When enumerating user state components, the kernel records both the offsets and sizes for the components’ parts in standard form for later computation of the total size of an XSAVE area for which components are eventually enabled. This total size is at least the 0x0200 bytes that are required for legacy components and another 0x40 bytes for the XSAVE header. The total size must reach from there to the end of whichever component’s part ends furthest from the start of the XSAVE area. Note that the XSAVE area’s size is not simply a sum of the enabled parts’ sizes.
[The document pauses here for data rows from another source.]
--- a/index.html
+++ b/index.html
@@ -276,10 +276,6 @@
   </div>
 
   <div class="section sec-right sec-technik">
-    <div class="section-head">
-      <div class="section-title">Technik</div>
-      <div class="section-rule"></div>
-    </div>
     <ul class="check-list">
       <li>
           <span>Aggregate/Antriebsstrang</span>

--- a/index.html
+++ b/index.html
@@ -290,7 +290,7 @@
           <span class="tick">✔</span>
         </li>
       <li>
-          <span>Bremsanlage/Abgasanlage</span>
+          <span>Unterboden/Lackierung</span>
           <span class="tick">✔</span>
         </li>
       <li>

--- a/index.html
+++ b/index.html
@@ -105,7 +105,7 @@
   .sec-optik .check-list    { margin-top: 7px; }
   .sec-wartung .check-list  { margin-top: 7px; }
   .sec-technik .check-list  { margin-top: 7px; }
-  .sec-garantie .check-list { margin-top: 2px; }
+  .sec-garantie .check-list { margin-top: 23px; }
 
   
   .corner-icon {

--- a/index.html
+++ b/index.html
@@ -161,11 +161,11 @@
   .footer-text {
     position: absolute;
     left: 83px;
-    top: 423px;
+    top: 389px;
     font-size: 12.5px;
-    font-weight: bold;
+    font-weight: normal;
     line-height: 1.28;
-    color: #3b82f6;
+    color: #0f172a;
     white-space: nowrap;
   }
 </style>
An XSAVE area in standard form may have holes for state components that are not enabled.
The compaction for the compacted form is that the processor removes such holes by downwardly relocating the parts for higher-numbered enabled compoonents. By default, each enabled component’s part in a compacted XSAVE area follows immediately from that of the next lower-numbered enabled component (else from the XSAVE header). If a state component needs that its part in the XSAVE area has 64-byte alignment, even after compaction, its sub-leaf sets the 0x00000002 bit in ecx. Its part in a compacted XSAVE area is then at the first 64-byte boundary at or after that of the next lower-numbered enabled component.
The first Instruction Set Reference that documents this alignment indicator in ecx for state-component sub-leaves of cpuid leaf 13 is Order Number 253666-055, dated June 2015, the month before Windows 10 was released.